(TASK TO CARRY OUT): Print nothing but the lines below starting at the line that holds "(DCA) Backtest System" and ending at the line that holds "date, price_usd, weight", including both, each exactly as written.

(GIVEN RECORDS):
○ ○ ○ ○ ○ ○ ○

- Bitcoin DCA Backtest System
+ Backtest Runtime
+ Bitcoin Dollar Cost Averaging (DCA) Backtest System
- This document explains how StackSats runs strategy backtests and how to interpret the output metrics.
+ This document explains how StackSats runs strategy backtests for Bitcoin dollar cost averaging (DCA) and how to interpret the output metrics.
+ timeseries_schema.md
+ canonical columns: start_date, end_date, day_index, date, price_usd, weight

○ ○ ○ ○ ○ ○ ○

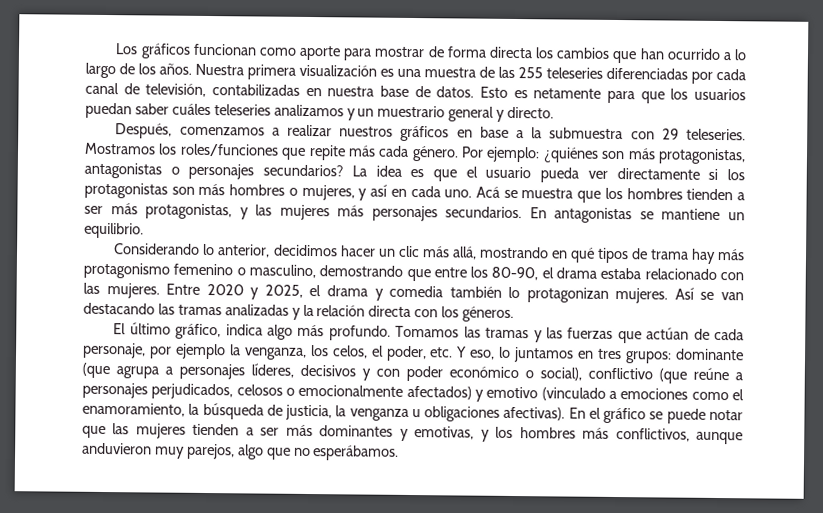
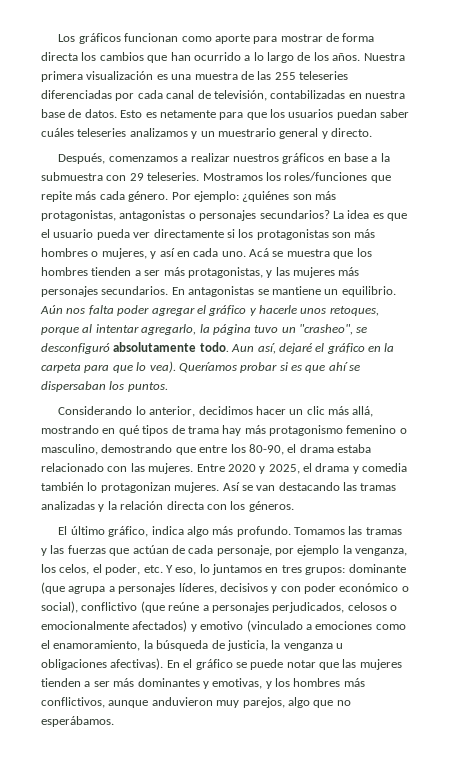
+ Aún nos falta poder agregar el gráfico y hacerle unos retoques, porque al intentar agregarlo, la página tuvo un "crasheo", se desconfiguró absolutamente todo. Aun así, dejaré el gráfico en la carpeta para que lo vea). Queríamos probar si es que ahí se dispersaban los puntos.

○ ○ ○ ○ ○ ○ ○

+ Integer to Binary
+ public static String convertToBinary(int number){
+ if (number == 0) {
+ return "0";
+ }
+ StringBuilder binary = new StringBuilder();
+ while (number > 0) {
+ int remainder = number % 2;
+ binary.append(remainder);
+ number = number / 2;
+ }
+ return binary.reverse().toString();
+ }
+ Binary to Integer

○ ○ ○ ○ ○ ○ ○

(RESPONSE AREA):
+ Bitcoin Dollar Cost Averaging (DCA) Backtest System
- This document explains how StackSats runs strategy backtests and how to interpret the output metrics.
+ This document explains how StackSats runs strategy backtests for Bitcoin dollar cost averaging (DCA) and how to interpret the output metrics.
+ timeseries_schema.md
+ canonical columns: start_date, end_date, day_index, date, price_usd, weight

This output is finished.